I also found that if I connected to the internet, I could Ctrl+Alt+F1 into a command line session and sudo apt install mtools.
That would provide the installer with the ability to read the fat32 / vfat EFI partition, but it wasn't reliable enough when installing 10 laptops to use that as my procedure. The installer would still have issues.
What Happened?
I was doing an "upgrade" from OS 6.1 to OS 7. By "upgrade" I mean fresh install, but the previous OS was Jólnir.
The installer failed in about 5 seconds after starting. After a few attempts I noticed the helpful terminal output - it was failing to prepare new partitions. So I went to the live session to look in GParted to see what's up. GParted showed 4 partitions - a boot partition formatted as fat32 (I think this should be EFI partition) and the main ext4 partition for the OS (shown with a lock icon btw) plus two small partitions marked as "unused".
Now, the fat32 partition had a warning in GParted saying that fat32 support is missing and I can install either
dosfstools
ormtools
. The first was already present, so I installed the second one, just to be sure. But since I wasn't sure this would be preserved outside of the live session, I decided to remove the offending fat32 partition entirely, since the installer was gonna make new partitions anyway.
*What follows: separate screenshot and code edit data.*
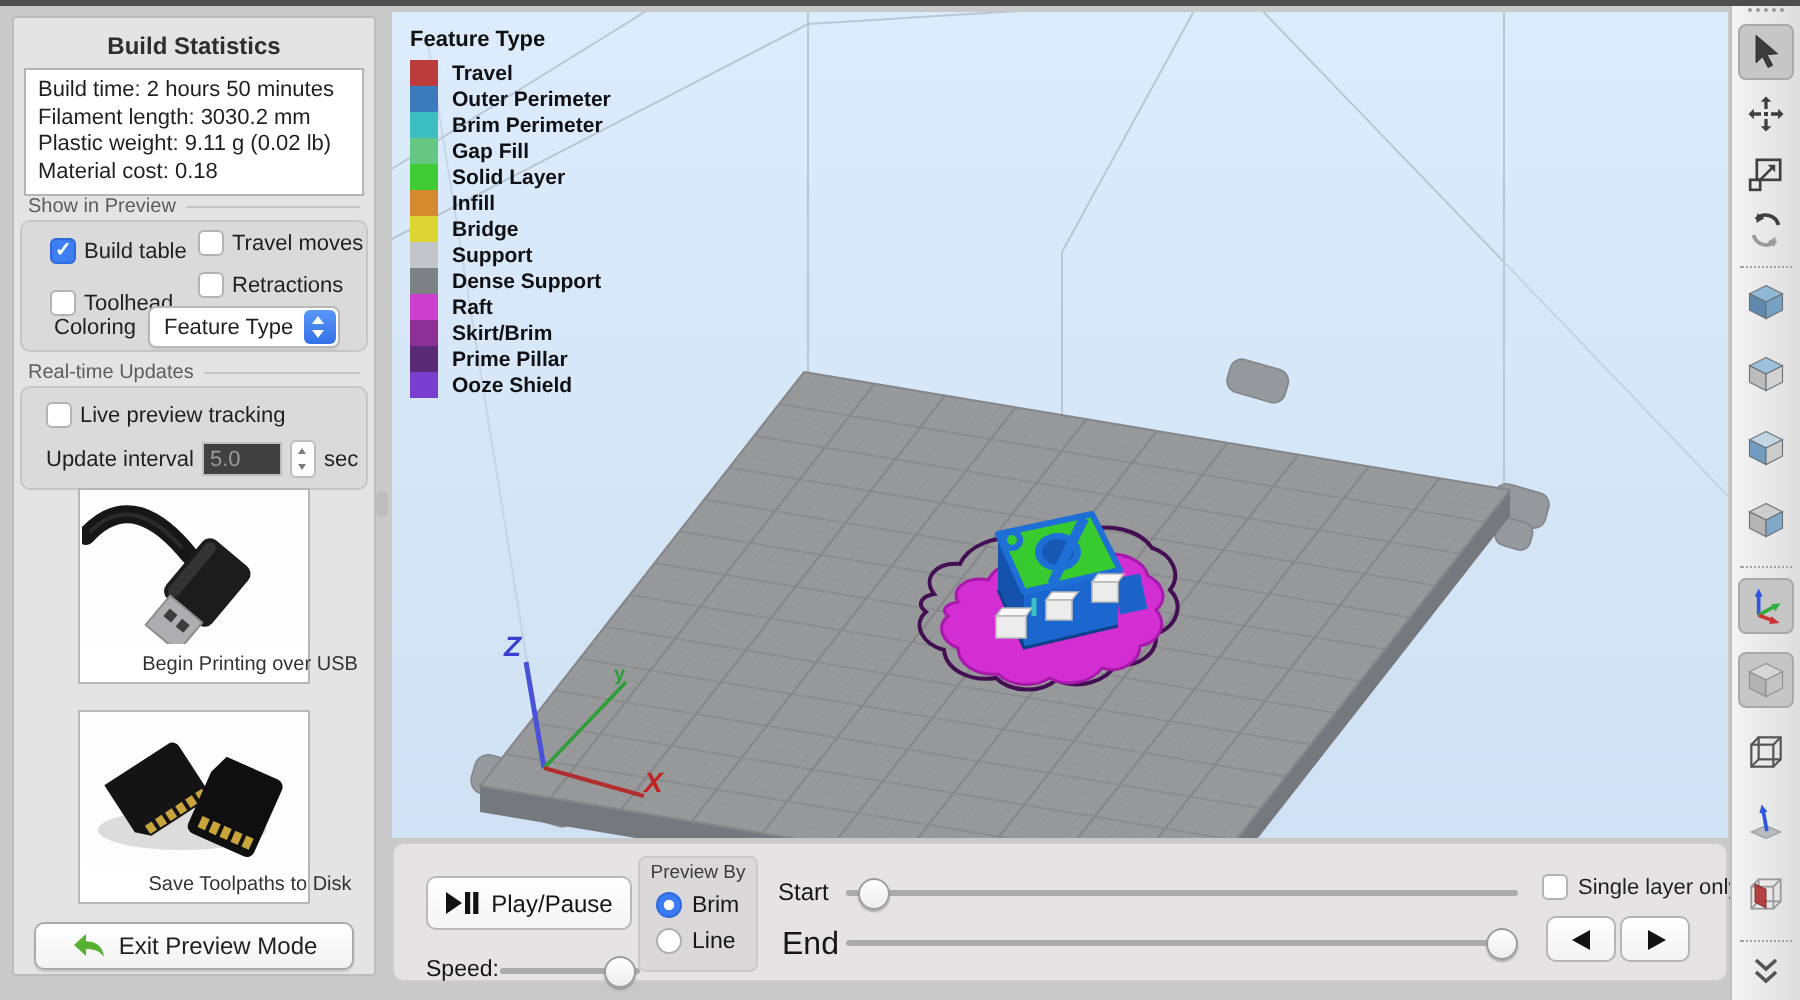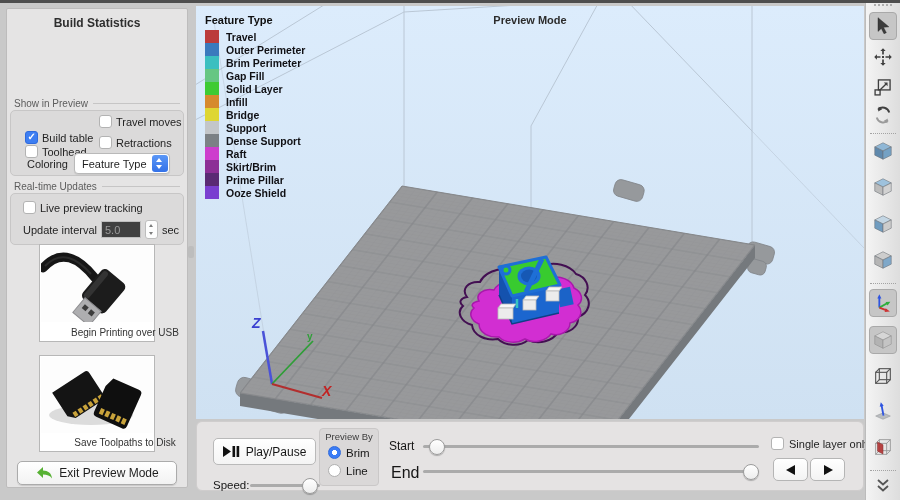"Preview Mode" div { html: <div>Preview Mode</div> -> none }
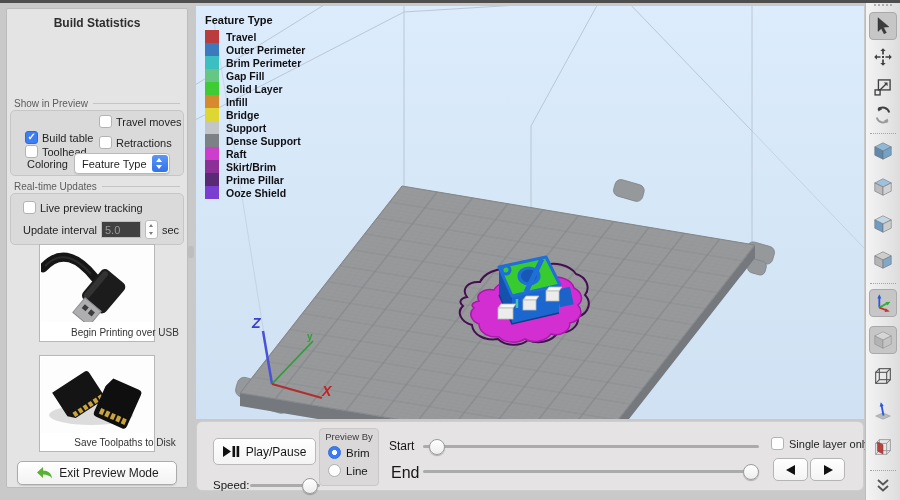"Build time: 2 hours 50" div { html: none -> <div> <div>Build time: 2 hours 50 minutes</div> <div>Filament length: 3030.2 mm</div> <div>Plastic weight: 9.11 g (0.02 lb)</div> <div>Material cost: 0.18</div> </div> }
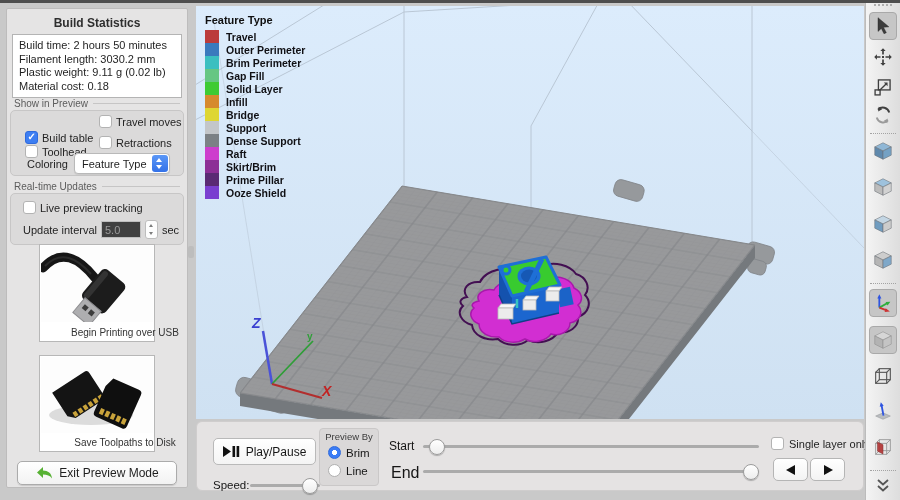"Build table" div.cbrow { top: 20px -> 8px }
So ultimately, I don't know if the package was needed, but some support for fat32 was apparently missing.Long story short, removing the fat32 partition fixed the problem and installer was able to proceed. But it was unable to do it on its own - I had to have the knowledge necessary to fix the problem myself.
Steps to Reproduce
Expected Behavior
The existing fat32 partition should not pose a problem for the installer, it should be able to solve it without intervention.
Note also that the first failure rendered the device unbootable, as there was no working bootable partition afterwards. So maybe introduce some compatibility checks before you do anything, to prevent making devices unbootable.
OS Version
7.x (Horus)
Software Version
Older release (I have not run all updates)
Log Output
Hardware Info
Slimbook Essential 14 (came with elementary OS 5 preinstalled). The laptop had no issues upgrading from OS 5 to OS 6.1 (again, manual fresh install).
The installer was from the released ISO (file name ends with
rc
, as if it was just a release candidate, but your website doesn't offer any newer ISO) and so it might not have been the latest version.